§ THE PROBLEM
Check each line of the material below for "Editor" and copy those where it appears.

§ INPUT DATA
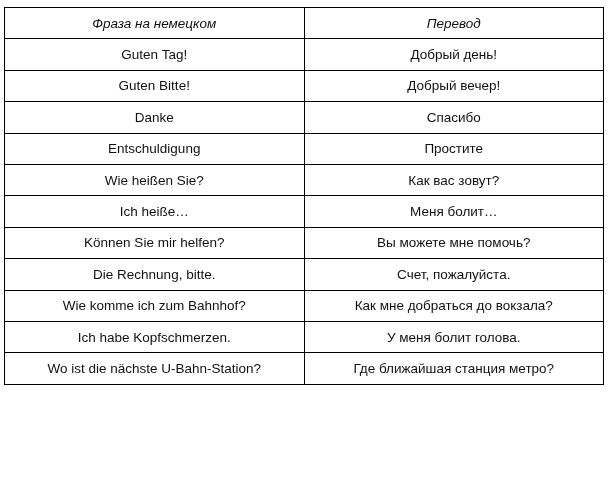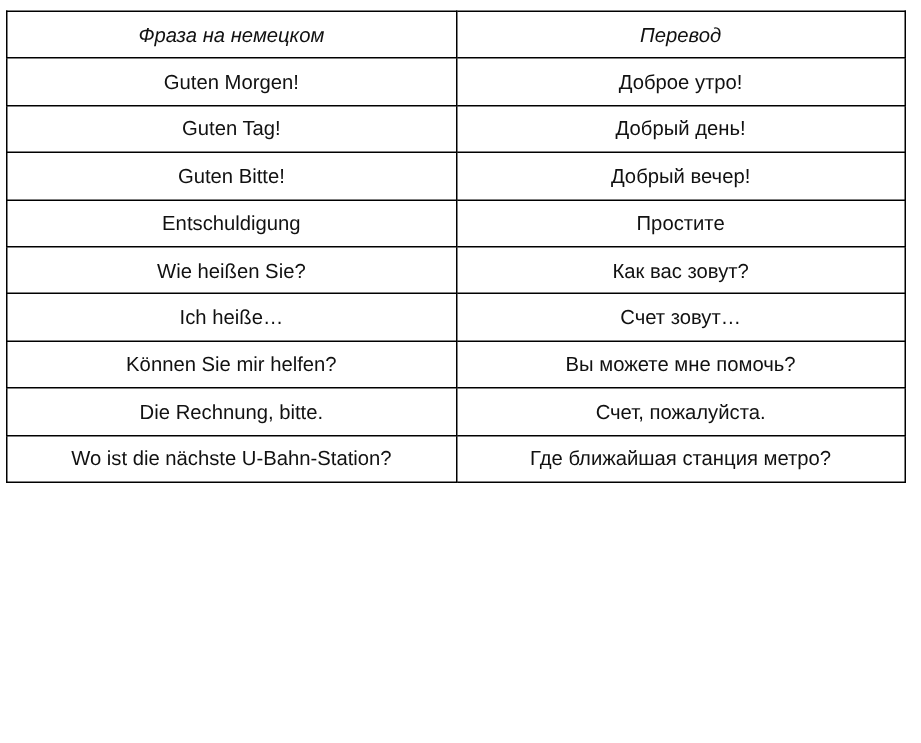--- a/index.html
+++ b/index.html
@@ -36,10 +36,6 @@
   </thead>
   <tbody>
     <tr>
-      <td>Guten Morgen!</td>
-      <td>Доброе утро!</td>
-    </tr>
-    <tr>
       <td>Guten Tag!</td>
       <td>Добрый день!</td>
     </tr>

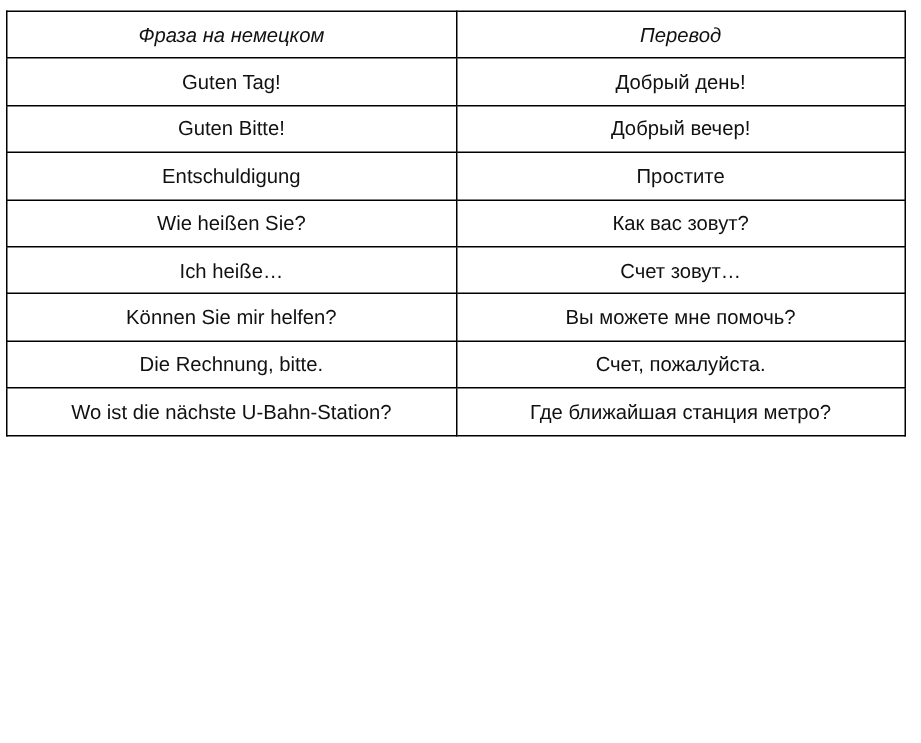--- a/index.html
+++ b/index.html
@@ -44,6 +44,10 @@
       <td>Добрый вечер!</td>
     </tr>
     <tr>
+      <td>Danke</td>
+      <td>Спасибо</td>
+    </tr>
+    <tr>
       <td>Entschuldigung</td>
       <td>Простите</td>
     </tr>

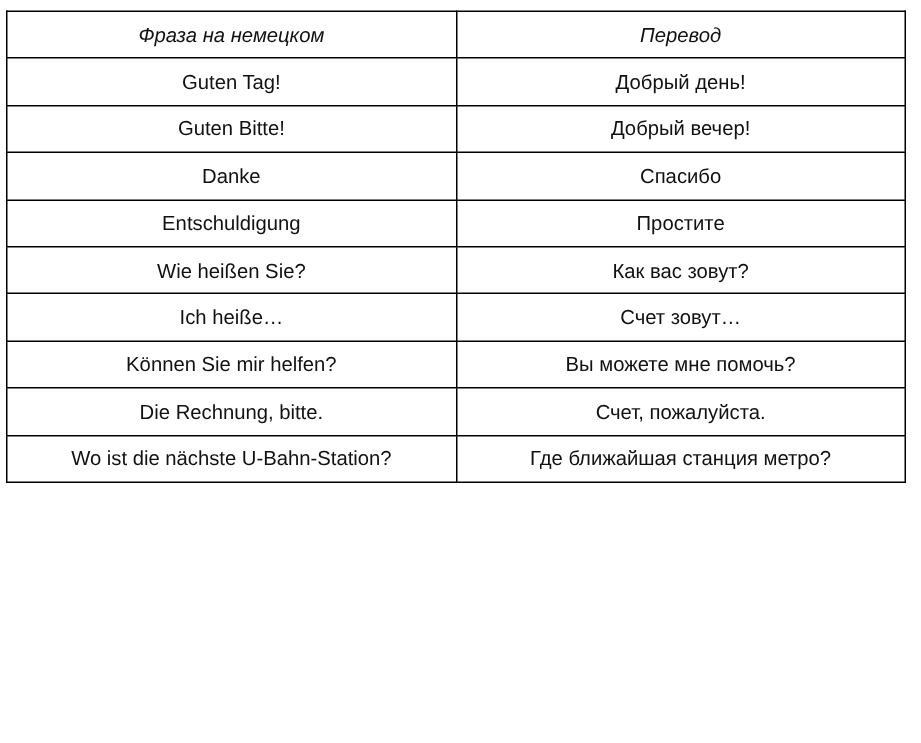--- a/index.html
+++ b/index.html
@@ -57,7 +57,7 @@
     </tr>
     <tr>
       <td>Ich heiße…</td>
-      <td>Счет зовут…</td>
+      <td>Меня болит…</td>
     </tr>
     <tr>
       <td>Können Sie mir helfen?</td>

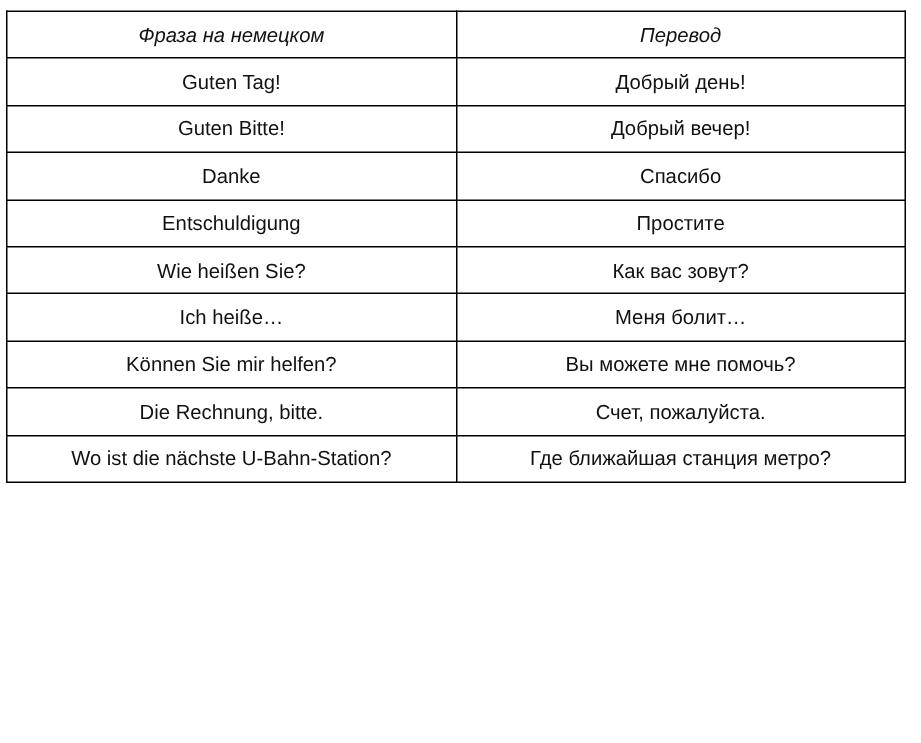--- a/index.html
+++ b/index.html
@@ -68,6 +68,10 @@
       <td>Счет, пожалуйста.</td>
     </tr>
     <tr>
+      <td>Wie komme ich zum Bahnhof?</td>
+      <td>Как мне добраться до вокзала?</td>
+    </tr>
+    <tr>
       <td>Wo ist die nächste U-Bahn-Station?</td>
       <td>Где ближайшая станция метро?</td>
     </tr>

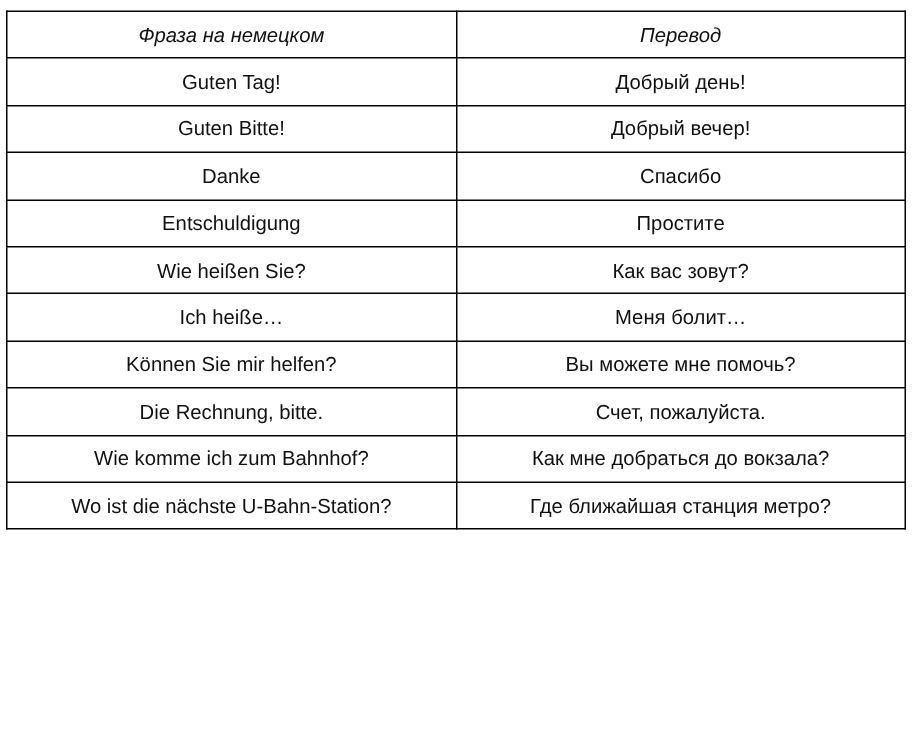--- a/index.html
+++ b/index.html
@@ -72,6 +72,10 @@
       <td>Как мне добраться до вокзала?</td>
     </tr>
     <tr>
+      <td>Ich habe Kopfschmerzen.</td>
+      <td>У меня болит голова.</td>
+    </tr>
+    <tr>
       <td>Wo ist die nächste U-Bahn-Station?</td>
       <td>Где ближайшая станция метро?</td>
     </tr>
--
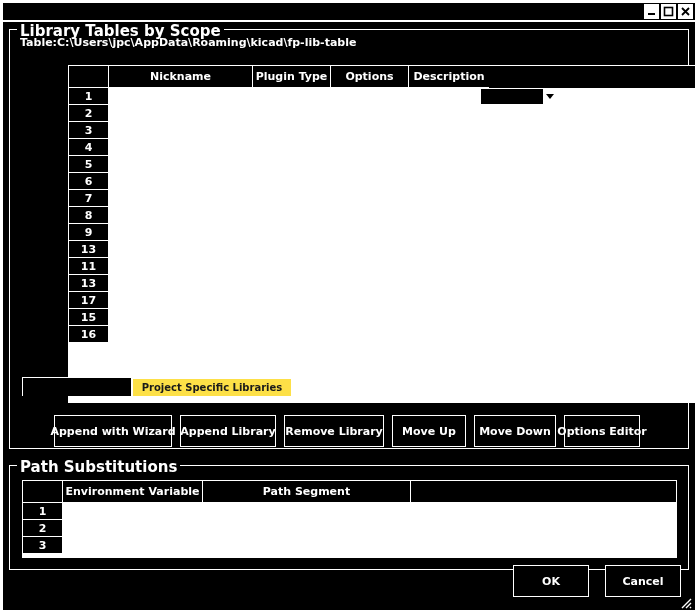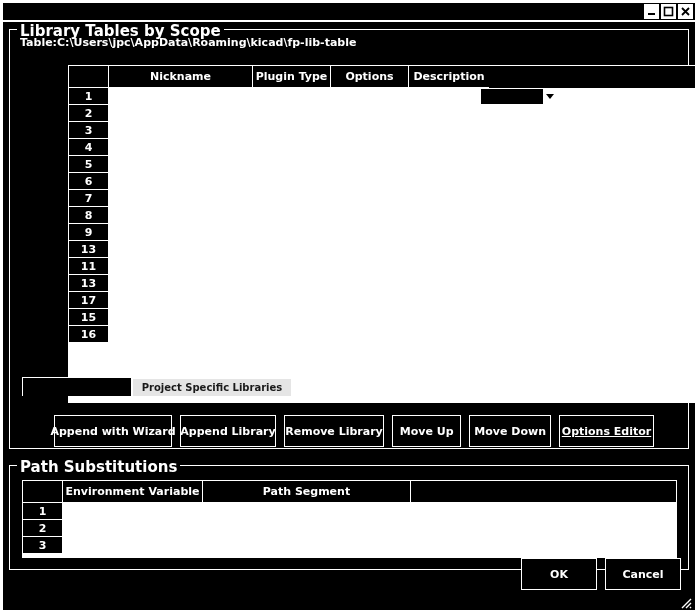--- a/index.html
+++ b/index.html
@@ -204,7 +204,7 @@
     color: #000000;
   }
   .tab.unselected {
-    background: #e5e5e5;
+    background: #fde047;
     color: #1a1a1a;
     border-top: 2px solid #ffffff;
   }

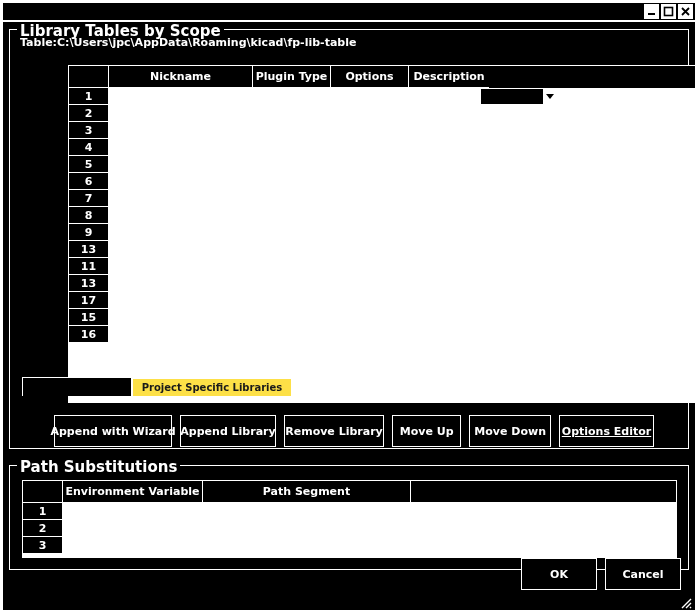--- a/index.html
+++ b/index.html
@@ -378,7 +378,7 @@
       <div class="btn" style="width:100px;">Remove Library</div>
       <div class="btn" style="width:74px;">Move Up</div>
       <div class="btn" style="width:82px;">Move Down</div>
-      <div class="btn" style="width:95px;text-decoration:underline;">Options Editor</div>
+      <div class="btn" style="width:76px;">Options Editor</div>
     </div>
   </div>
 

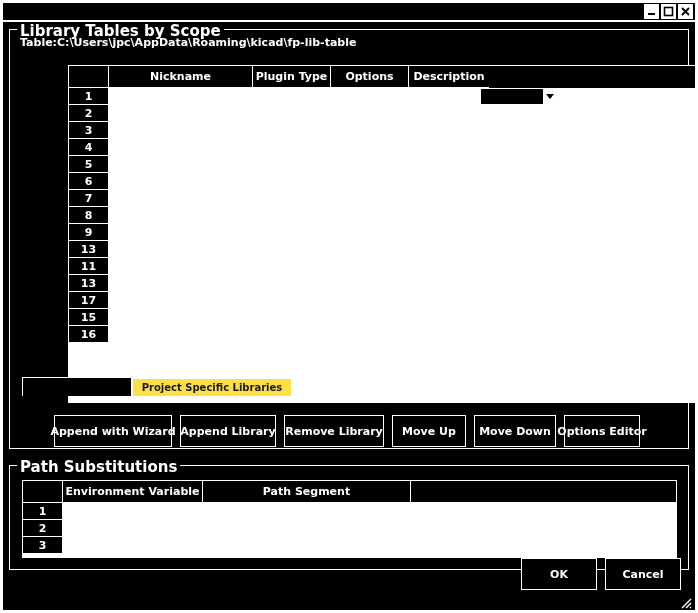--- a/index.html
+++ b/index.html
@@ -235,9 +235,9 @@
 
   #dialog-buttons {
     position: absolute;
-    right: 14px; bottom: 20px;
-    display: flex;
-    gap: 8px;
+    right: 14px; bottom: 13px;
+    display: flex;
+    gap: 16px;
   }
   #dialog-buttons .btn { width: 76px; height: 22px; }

§ COMPLETED TASK
-      <div class="btn" style="width:95px;text-decoration:underline;">Options Editor</div>
+      <div class="btn" style="width:76px;">Options Editor</div>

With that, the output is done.